> [Data for this task]
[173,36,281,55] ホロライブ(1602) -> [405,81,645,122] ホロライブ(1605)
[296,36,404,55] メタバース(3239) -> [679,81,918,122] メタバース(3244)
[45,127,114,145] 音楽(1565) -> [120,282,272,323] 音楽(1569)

---

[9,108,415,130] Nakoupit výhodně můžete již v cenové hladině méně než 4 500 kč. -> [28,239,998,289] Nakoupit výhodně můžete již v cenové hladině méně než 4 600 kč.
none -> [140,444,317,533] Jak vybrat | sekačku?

> [Prompt]
Restate word for word the entries above, starting at the line with "[173,36,281,55] ホロライブ(1602) ->" and ending at the line with "[45,127,114,145] 音楽(1565) ->", inclusive, and no others.

> [Expected output]
[173,36,281,55] ホロライブ(1602) -> [405,81,645,122] ホロライブ(1605)
[296,36,404,55] メタバース(3239) -> [679,81,918,122] メタバース(3244)
[45,127,114,145] 音楽(1565) -> [120,282,272,323] 音楽(1569)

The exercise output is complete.